* _Dataset_
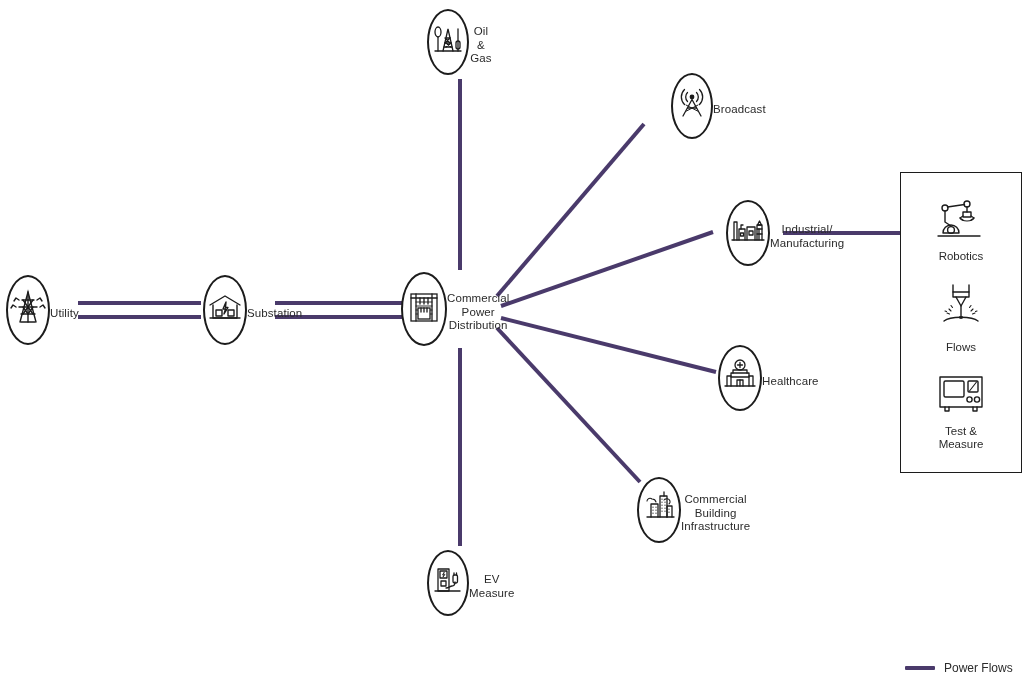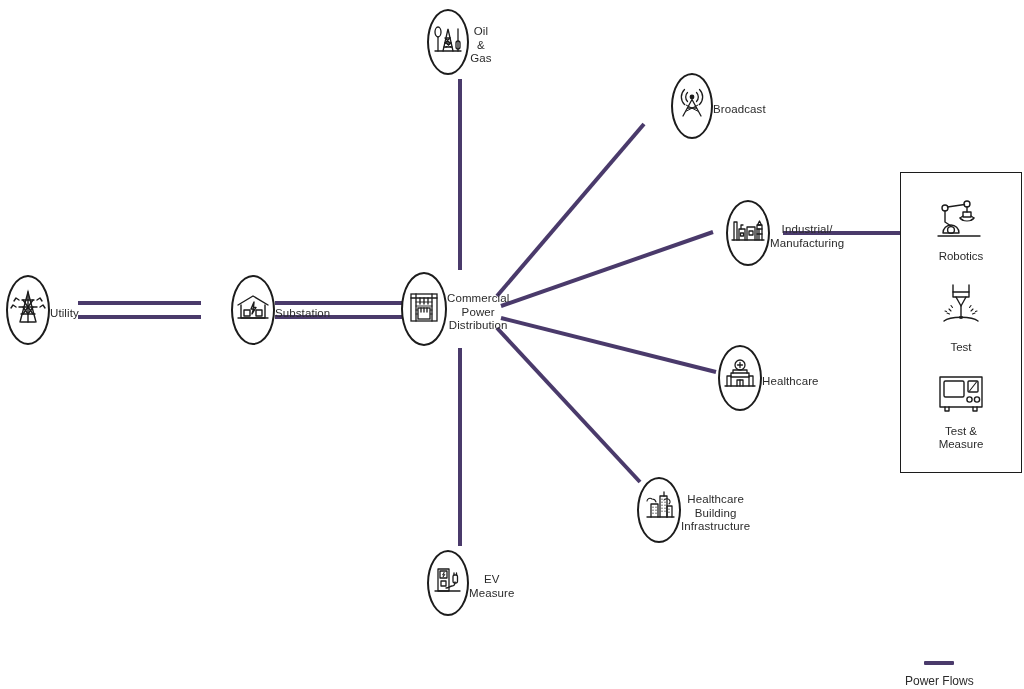--- a/index.html
+++ b/index.html
@@ -107,7 +107,7 @@
     <div class="label">Utility</div>
   </div>
 
-  <div class="node" style="left:203px;top:275px;width:70px;margin-left:28px;">
+  <div class="node" style="left:203px;top:275px;width:70px;">
     <div class="circle" style="width:70px;height:70px;">
       <span>
         <svg width="40" height="40" viewBox="0 0 40 40" fill="none" stroke="#1c1c1c" stroke-width="1.4" stroke-linejoin="round" stroke-linecap="round">

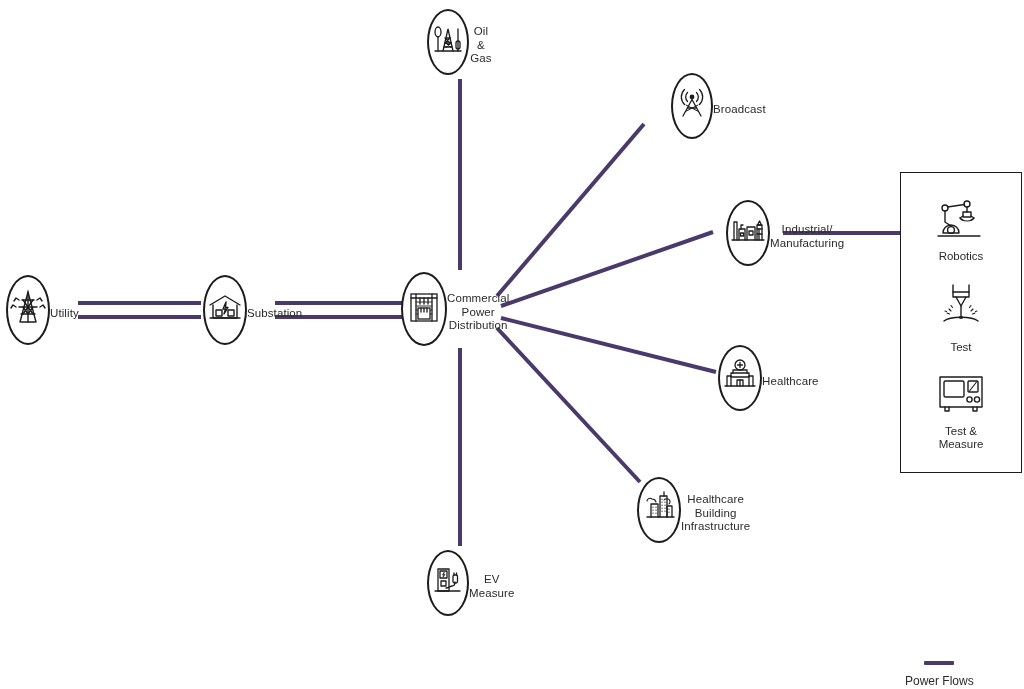--- a/index.html
+++ b/index.html
@@ -297,7 +297,7 @@
           </g>
         </svg>
       </span>
-      <div class="gi-label">Test</div>
+      <div class="gi-label">Flows</div>
     </div>
 
     <div class="group-item">

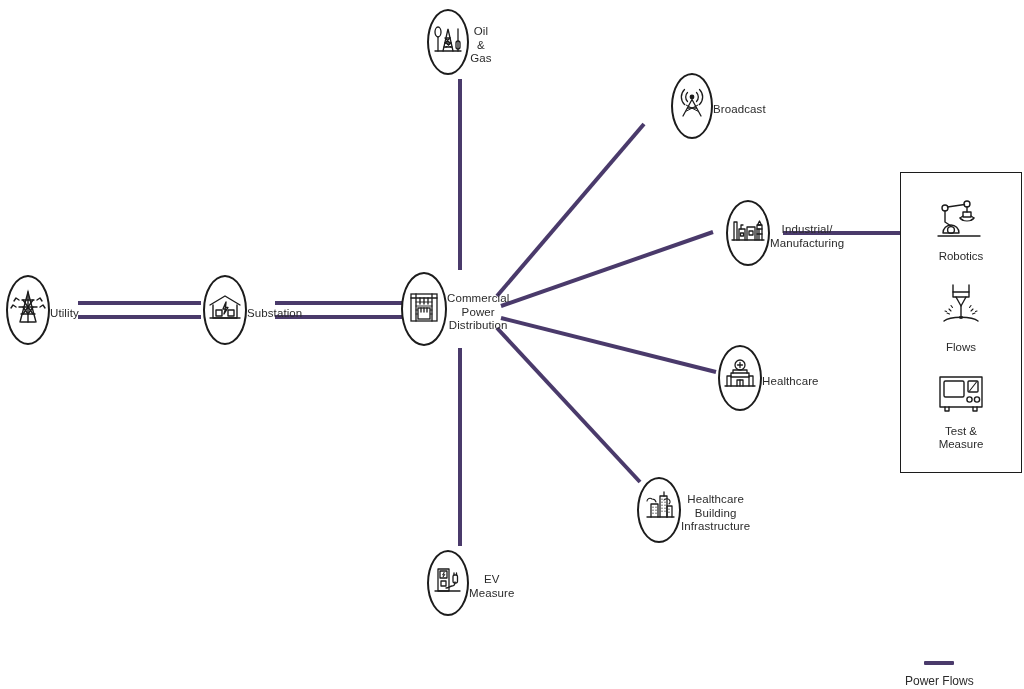--- a/index.html
+++ b/index.html
@@ -237,7 +237,7 @@
         </svg>
       </span>
     </div>
-    <div class="label" style="width:150px;">Healthcare Building
+    <div class="label" style="width:150px;">Commercial Building
 Infrastructure</div>
   </div>
 

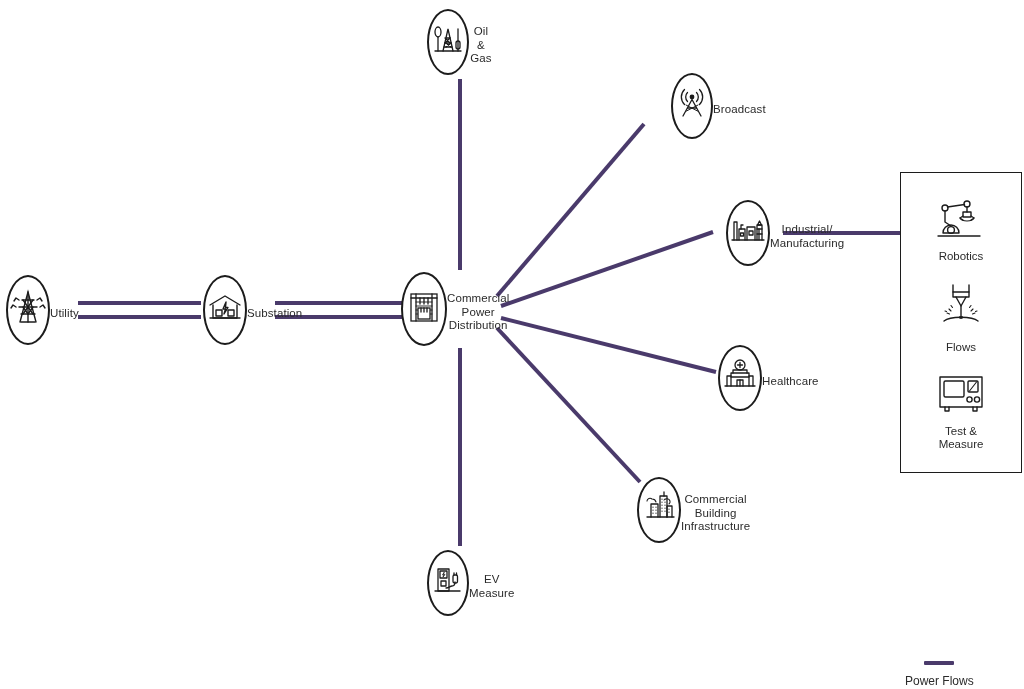--- a/index.html
+++ b/index.html
@@ -55,7 +55,7 @@
   
   .legend{
     position:absolute;
-    display:flex;align-items:center;gap:9px;flex-direction:column;
+    display:flex;align-items:center;gap:9px;
   }
   .legend .swatch{
     width:30px;height:4px;background:#4a3a6b;border-radius:1px;display:block;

* _Exercise details_
Leave the pictures out and restate the listing word for word.

* _Task result_
--- a/index.html
+++ b/index.html
@@ -107,7 +107,7 @@
     <div class="label">Utility</div>
   </div>
 
-  <div class="node" style="left:203px;top:275px;width:70px;margin-left:28px;">
+  <div class="node" style="left:203px;top:275px;width:70px;">
     <div class="circle" style="width:70px;height:70px;">
       <span>
         <svg width="40" height="40" viewBox="0 0 40 40" fill="none" stroke="#1c1c1c" stroke-width="1.4" stroke-linejoin="round" stroke-linecap="round">

--- a/index.html
+++ b/index.html
@@ -297,7 +297,7 @@
           </g>
         </svg>
       </span>
-      <div class="gi-label">Test</div>
+      <div class="gi-label">Flows</div>
     </div>
 
     <div class="group-item">

--- a/index.html
+++ b/index.html
@@ -237,7 +237,7 @@
         </svg>
       </span>
     </div>
-    <div class="label" style="width:150px;">Healthcare Building
+    <div class="label" style="width:150px;">Commercial Building
 Infrastructure</div>
   </div>
 

--- a/index.html
+++ b/index.html
@@ -55,7 +55,7 @@
   
   .legend{
     position:absolute;
-    display:flex;align-items:center;gap:9px;flex-direction:column;
+    display:flex;align-items:center;gap:9px;
   }
   .legend .swatch{
     width:30px;height:4px;background:#4a3a6b;border-radius:1px;display:block;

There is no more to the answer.